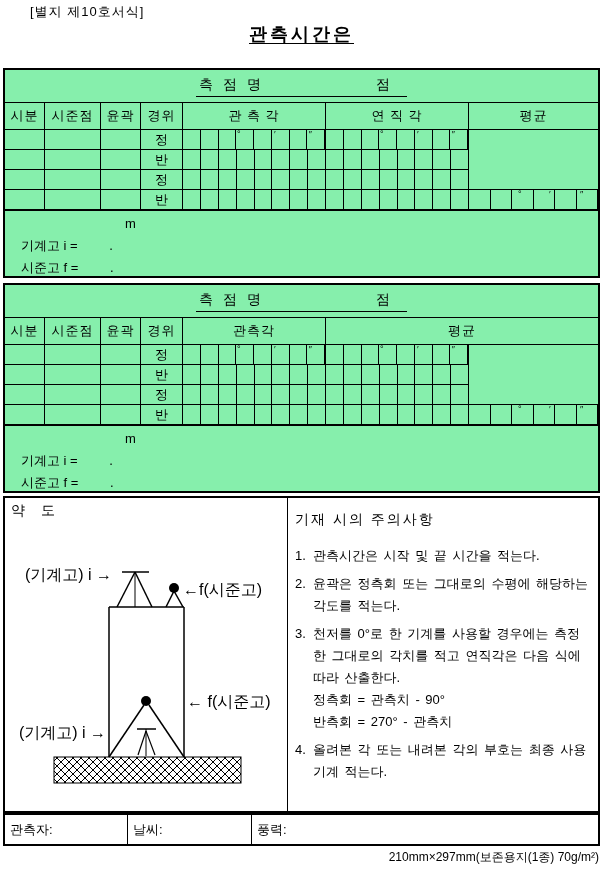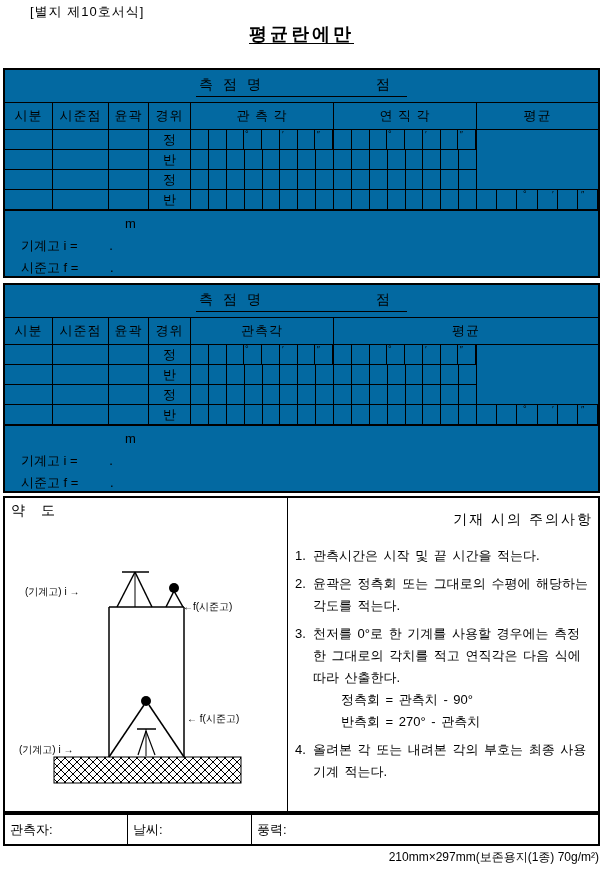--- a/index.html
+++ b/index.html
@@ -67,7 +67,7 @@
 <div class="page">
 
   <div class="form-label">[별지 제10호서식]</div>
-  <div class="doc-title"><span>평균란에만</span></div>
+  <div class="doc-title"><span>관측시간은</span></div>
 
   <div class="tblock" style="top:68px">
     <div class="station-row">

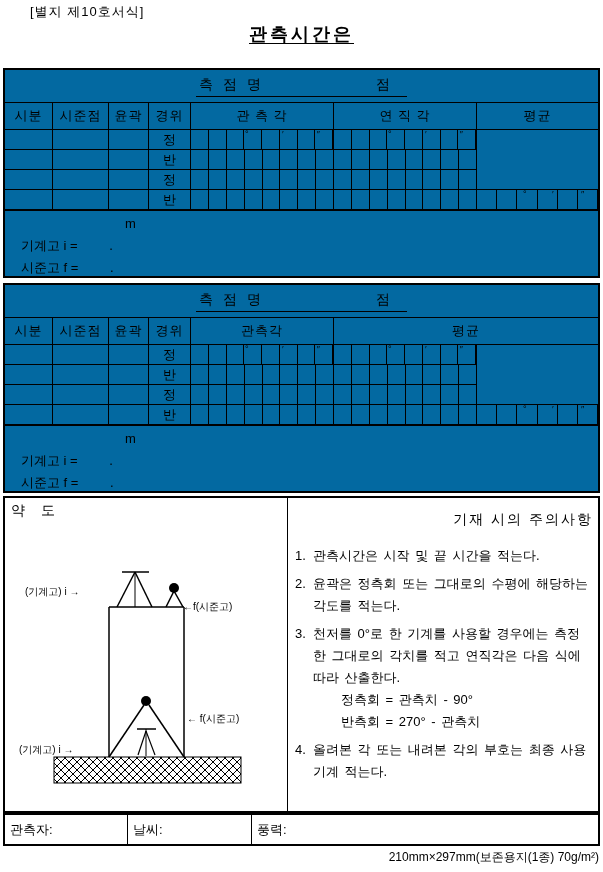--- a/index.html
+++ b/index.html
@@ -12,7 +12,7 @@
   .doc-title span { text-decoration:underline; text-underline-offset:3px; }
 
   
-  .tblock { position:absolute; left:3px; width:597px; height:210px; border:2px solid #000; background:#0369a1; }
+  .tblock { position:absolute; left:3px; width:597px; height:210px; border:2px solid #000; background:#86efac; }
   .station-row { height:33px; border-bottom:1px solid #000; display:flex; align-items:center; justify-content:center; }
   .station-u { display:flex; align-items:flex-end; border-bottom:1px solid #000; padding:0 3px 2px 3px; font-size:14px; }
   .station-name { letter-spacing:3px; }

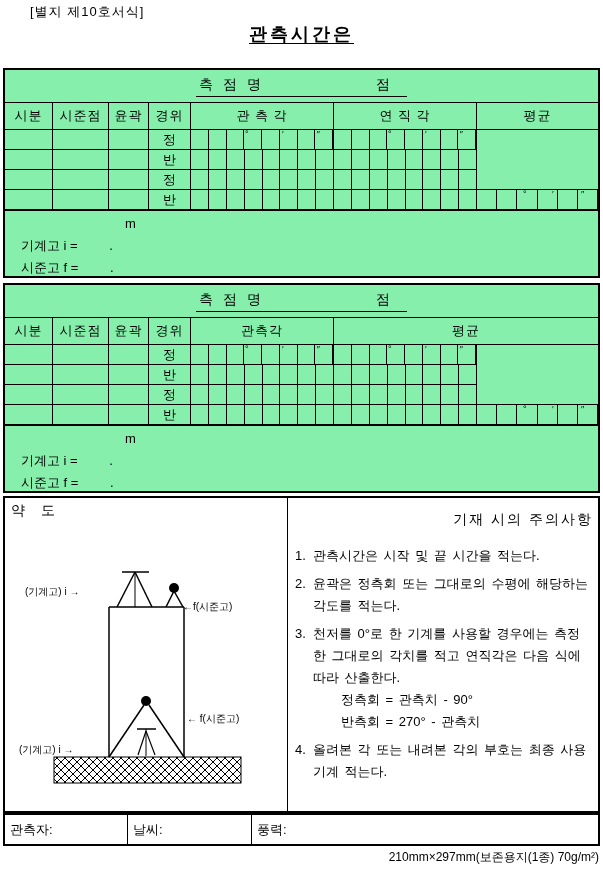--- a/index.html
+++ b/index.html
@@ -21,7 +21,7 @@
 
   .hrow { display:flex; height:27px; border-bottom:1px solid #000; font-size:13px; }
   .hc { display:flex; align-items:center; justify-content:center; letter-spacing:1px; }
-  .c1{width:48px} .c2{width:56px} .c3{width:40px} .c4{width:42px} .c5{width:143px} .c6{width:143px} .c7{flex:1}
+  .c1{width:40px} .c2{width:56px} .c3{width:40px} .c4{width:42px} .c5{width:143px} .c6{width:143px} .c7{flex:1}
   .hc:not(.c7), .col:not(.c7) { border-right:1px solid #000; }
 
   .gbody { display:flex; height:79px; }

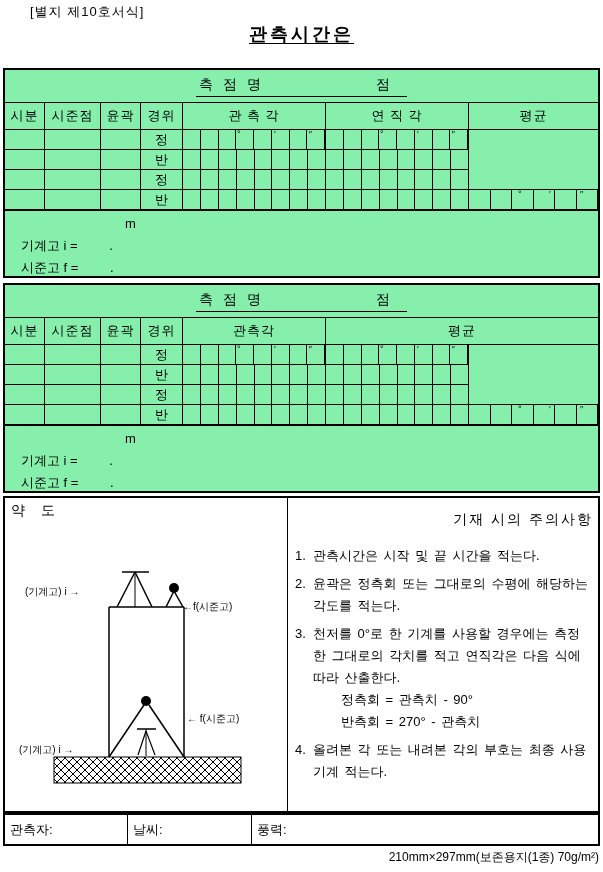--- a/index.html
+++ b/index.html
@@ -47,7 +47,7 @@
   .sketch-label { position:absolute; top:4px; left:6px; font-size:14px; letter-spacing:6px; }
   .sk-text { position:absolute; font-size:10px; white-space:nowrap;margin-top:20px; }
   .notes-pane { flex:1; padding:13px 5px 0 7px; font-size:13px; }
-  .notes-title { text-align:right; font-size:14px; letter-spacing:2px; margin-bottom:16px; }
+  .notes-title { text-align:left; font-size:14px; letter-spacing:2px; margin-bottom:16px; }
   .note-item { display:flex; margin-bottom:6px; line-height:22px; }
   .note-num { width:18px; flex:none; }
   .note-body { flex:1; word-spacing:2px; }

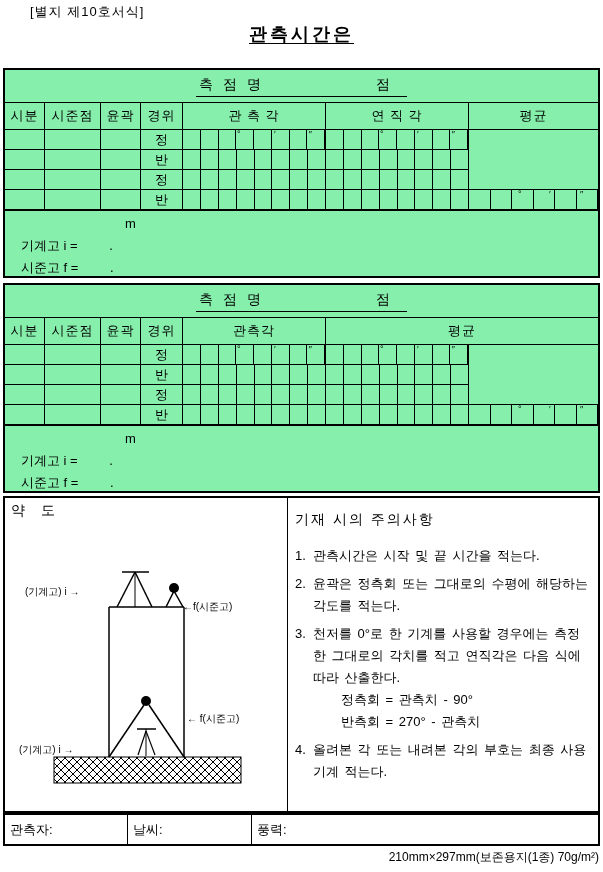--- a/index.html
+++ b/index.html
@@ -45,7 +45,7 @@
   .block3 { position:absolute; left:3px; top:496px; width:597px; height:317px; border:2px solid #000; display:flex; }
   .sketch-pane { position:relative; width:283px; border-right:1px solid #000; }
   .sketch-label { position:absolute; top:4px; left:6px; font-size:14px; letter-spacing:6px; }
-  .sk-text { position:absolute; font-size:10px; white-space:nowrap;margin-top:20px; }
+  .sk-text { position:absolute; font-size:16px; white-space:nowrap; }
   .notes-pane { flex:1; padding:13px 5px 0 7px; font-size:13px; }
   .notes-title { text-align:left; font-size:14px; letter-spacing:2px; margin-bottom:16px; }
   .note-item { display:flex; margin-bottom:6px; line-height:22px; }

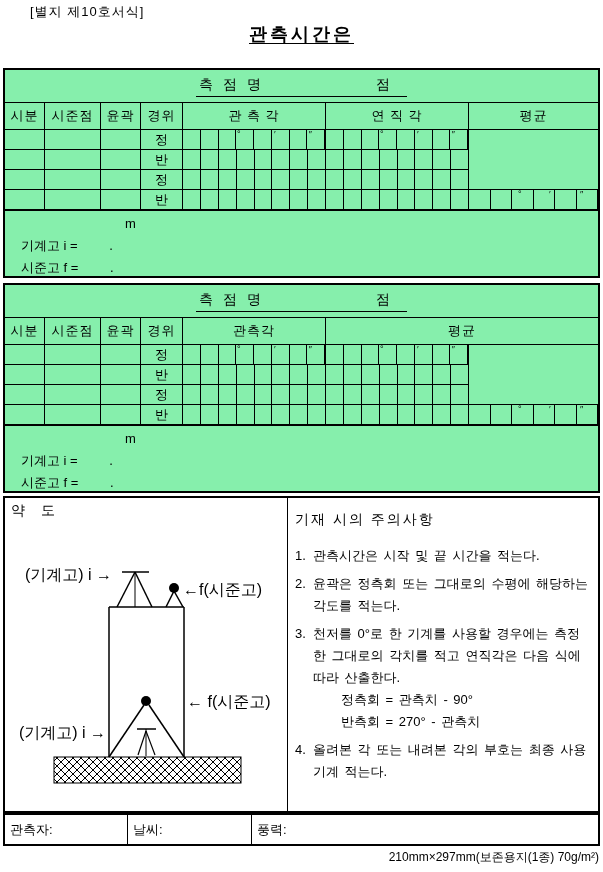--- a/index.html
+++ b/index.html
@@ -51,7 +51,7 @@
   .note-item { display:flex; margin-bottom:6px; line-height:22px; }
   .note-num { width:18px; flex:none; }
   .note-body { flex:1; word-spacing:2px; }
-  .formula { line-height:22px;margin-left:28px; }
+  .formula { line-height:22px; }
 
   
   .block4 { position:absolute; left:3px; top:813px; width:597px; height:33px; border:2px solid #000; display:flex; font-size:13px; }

Instructions for the task:
Output every record above verbatim, excluding images.

Response to the task:
--- a/index.html
+++ b/index.html
@@ -67,7 +67,7 @@
 <div class="page">
 
   <div class="form-label">[별지 제10호서식]</div>
-  <div class="doc-title"><span>평균란에만</span></div>
+  <div class="doc-title"><span>관측시간은</span></div>
 
   <div class="tblock" style="top:68px">
     <div class="station-row">

--- a/index.html
+++ b/index.html
@@ -12,7 +12,7 @@
   .doc-title span { text-decoration:underline; text-underline-offset:3px; }
 
   
-  .tblock { position:absolute; left:3px; width:597px; height:210px; border:2px solid #000; background:#0369a1; }
+  .tblock { position:absolute; left:3px; width:597px; height:210px; border:2px solid #000; background:#86efac; }
   .station-row { height:33px; border-bottom:1px solid #000; display:flex; align-items:center; justify-content:center; }
   .station-u { display:flex; align-items:flex-end; border-bottom:1px solid #000; padding:0 3px 2px 3px; font-size:14px; }
   .station-name { letter-spacing:3px; }

--- a/index.html
+++ b/index.html
@@ -21,7 +21,7 @@
 
   .hrow { display:flex; height:27px; border-bottom:1px solid #000; font-size:13px; }
   .hc { display:flex; align-items:center; justify-content:center; letter-spacing:1px; }
-  .c1{width:48px} .c2{width:56px} .c3{width:40px} .c4{width:42px} .c5{width:143px} .c6{width:143px} .c7{flex:1}
+  .c1{width:40px} .c2{width:56px} .c3{width:40px} .c4{width:42px} .c5{width:143px} .c6{width:143px} .c7{flex:1}
   .hc:not(.c7), .col:not(.c7) { border-right:1px solid #000; }
 
   .gbody { display:flex; height:79px; }

--- a/index.html
+++ b/index.html
@@ -47,7 +47,7 @@
   .sketch-label { position:absolute; top:4px; left:6px; font-size:14px; letter-spacing:6px; }
   .sk-text { position:absolute; font-size:10px; white-space:nowrap;margin-top:20px; }
   .notes-pane { flex:1; padding:13px 5px 0 7px; font-size:13px; }
-  .notes-title { text-align:right; font-size:14px; letter-spacing:2px; margin-bottom:16px; }
+  .notes-title { text-align:left; font-size:14px; letter-spacing:2px; margin-bottom:16px; }
   .note-item { display:flex; margin-bottom:6px; line-height:22px; }
   .note-num { width:18px; flex:none; }
   .note-body { flex:1; word-spacing:2px; }

--- a/index.html
+++ b/index.html
@@ -45,7 +45,7 @@
   .block3 { position:absolute; left:3px; top:496px; width:597px; height:317px; border:2px solid #000; display:flex; }
   .sketch-pane { position:relative; width:283px; border-right:1px solid #000; }
   .sketch-label { position:absolute; top:4px; left:6px; font-size:14px; letter-spacing:6px; }
-  .sk-text { position:absolute; font-size:10px; white-space:nowrap;margin-top:20px; }
+  .sk-text { position:absolute; font-size:16px; white-space:nowrap; }
   .notes-pane { flex:1; padding:13px 5px 0 7px; font-size:13px; }
   .notes-title { text-align:left; font-size:14px; letter-spacing:2px; margin-bottom:16px; }
   .note-item { display:flex; margin-bottom:6px; line-height:22px; }

--- a/index.html
+++ b/index.html
@@ -51,7 +51,7 @@
   .note-item { display:flex; margin-bottom:6px; line-height:22px; }
   .note-num { width:18px; flex:none; }
   .note-body { flex:1; word-spacing:2px; }
-  .formula { line-height:22px;margin-left:28px; }
+  .formula { line-height:22px; }
 
   
   .block4 { position:absolute; left:3px; top:813px; width:597px; height:33px; border:2px solid #000; display:flex; font-size:13px; }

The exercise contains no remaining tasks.